Известие о том, что в Нью-Йорк пробрался вирус, слух о сожженных Национальной гвардией особняках на Лонг-Айленде, пресс-конференция, на которой Гарибальди – известное всему миру «лицо WHO» – честно признался, что не знает, как лечить kamataYan; каждый из этих ударов тянул на полноценный нокаут, но Нью-Йорк сумел устоять. Военные, GS, полиция и муниципальные службы продолжали делать свою работу, зная, что их «тонкая красная линия» – последняя преграда на пути шествующего по миру вируса.
Нет, не преграда…
Военные, GS, полиция и муниципальные службы не могли остановить kamataYan, но в их силах было удержать Нью-Йорк от хаоса, и они удерживали. Разумеется, среди сотрудников нашлись трусы и дезертиры, бросившиеся спасать себя или семьи, решившие покинуть ставший опасным город и наткнувшиеся на кордоны Национальной гвардии. Были и такие. Но большая часть офицеров и агентов осталась верна присяге, и с их помощью мэр Нуаша сумела удержать город от превращения в Лондон. А тот факт, что кроме Лонг-Айленда kamataYan обнаружили только в Статен-Айленде, оставлял надежду, что город удастся спасти.
Береговая охрана блокировала зараженный боро, а на территорию остальных районов Нью-Йорка вошла Национальная гвардия, которая сразу дала понять бандам, что не допустит беспорядков: вертолеты и дроны в воздухе, роботизированные броневики на перекрестках, комендантский час и тотальный запрет на ношение оружия остудили горячие головы любителей грабежей и насилия. Второго Лондона не получилось, обитателям окраинных MRB не позволили начать погромы, и после естественной в таких обстоятельствах вспышки паники в Нью-Йорке наступило относительное затишье.
Но затишье – перед бурей.
Потому что все понимали, что как только kamataYan обнаружится за пределами Статен-Айленда, город взорвется.
– Жаль, что твое расследование не дало результатов, – произнес Митчелл, после того как агенты расположились в креслах. – Голова Орка нам бы сейчас пригодилась.

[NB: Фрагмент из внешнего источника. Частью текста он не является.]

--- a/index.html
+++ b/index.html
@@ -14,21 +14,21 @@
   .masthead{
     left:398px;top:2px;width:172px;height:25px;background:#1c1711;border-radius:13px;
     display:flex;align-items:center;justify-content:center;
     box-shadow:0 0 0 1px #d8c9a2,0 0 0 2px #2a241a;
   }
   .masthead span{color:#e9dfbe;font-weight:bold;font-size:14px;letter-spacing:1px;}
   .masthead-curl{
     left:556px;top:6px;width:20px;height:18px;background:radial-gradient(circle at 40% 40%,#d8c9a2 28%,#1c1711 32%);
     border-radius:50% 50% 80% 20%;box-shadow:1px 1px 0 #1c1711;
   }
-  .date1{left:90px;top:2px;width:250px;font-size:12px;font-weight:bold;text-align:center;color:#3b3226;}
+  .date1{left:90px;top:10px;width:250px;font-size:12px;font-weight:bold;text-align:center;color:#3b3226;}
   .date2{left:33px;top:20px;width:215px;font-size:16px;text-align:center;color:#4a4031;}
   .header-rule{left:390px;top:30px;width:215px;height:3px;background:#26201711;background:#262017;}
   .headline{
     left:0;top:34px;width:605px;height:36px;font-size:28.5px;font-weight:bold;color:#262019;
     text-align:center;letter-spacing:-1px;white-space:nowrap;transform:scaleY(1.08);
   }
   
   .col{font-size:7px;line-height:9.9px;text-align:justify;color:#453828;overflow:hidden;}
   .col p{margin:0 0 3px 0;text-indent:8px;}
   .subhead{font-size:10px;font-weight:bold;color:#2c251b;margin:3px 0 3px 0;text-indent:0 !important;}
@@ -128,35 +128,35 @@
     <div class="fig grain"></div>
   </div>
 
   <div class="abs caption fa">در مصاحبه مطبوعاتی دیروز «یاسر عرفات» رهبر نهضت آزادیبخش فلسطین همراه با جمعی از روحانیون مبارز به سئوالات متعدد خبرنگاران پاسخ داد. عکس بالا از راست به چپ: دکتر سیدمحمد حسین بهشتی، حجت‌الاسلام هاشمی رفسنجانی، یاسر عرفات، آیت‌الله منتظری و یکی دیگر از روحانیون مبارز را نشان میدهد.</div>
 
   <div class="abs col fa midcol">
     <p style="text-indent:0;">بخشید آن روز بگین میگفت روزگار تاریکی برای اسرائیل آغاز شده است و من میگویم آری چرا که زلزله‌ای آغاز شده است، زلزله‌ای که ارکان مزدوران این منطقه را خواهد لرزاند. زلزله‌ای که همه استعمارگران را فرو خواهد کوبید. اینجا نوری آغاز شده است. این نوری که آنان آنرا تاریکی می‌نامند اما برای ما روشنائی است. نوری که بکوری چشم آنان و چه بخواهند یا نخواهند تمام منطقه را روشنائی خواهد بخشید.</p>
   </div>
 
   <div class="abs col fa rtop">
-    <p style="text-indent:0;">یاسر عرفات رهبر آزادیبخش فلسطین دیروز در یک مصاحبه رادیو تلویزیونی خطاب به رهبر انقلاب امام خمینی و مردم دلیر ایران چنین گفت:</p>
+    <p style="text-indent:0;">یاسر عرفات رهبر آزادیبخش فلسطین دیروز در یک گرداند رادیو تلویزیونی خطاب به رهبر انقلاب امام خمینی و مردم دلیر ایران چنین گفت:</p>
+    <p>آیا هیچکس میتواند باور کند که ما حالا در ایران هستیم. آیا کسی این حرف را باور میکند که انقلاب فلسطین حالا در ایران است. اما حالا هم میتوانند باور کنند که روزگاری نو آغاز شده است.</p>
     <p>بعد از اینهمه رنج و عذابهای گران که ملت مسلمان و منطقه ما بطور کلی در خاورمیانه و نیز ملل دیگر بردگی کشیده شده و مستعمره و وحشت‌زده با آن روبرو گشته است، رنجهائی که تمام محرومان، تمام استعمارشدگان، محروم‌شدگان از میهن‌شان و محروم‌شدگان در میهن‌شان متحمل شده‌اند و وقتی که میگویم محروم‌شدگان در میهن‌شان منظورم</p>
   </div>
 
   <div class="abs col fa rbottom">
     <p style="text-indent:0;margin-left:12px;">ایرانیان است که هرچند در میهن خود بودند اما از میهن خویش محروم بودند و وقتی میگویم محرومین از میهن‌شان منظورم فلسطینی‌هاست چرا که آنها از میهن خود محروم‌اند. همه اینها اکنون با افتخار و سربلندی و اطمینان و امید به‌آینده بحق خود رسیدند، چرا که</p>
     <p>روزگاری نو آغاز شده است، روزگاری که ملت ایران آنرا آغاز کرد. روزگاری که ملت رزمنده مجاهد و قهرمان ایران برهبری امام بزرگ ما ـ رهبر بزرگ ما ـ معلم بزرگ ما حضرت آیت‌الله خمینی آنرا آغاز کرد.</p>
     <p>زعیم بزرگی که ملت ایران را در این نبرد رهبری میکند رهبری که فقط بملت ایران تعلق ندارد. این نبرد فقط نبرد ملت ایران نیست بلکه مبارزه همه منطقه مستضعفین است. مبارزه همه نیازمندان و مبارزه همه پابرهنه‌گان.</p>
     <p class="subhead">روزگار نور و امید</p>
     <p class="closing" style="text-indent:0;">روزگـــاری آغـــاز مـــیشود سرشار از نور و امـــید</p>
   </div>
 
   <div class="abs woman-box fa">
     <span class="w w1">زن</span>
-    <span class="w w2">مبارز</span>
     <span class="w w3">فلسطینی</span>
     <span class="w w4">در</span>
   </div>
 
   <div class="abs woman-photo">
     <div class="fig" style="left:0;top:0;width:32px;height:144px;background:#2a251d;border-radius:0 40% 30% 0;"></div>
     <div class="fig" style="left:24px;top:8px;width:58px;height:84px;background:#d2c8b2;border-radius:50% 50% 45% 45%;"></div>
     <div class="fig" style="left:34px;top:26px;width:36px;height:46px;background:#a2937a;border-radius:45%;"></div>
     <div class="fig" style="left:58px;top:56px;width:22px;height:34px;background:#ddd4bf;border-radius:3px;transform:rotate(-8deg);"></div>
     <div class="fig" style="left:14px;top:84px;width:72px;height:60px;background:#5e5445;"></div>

– Согласна, – осторожно ответила Карифа.
Джехути молча кивнул.
Вызов к директору GS поступил еще ночью: Митчелл сказал, что хочет получить полное представление о проведенном расследовании, но при этом добавил, что письменный отчет подождет, и эту оговорку Амин сочла подозрительной. Винчи с ней согласился. Из квартиры Карифы они отправились в госпиталь, затем – в «Бендер», строго к назначенному времени вошли в приемную директора службы и были приняты несмотря на то, что kamataYan изменил рабочий график Митчелла.
– Я хотел организовать пресс-конференцию, но атака на Нью-Йорк спутала все карты, – сказал директор, глядя только на Карифу. – В мировом медийном пространстве царит хаос, смешанный с жуткой паникой. Все жаждут правды и крови, а учитывая, что именно ты была лицом расследования, на публике тебе сейчас лучше не появляться, чтобы не стать козлом отпущения.
– Звучит разумно, – кивнула Амин. – Но как же вы, сэр?
– Я – привычная мишень, – пожал плечами Митчелл. – Я проворонил появление Орка, меня обвиняют в похищении вируса, я потерял Нью-Йорк, так что моя отставка – вопрос нескольких дней.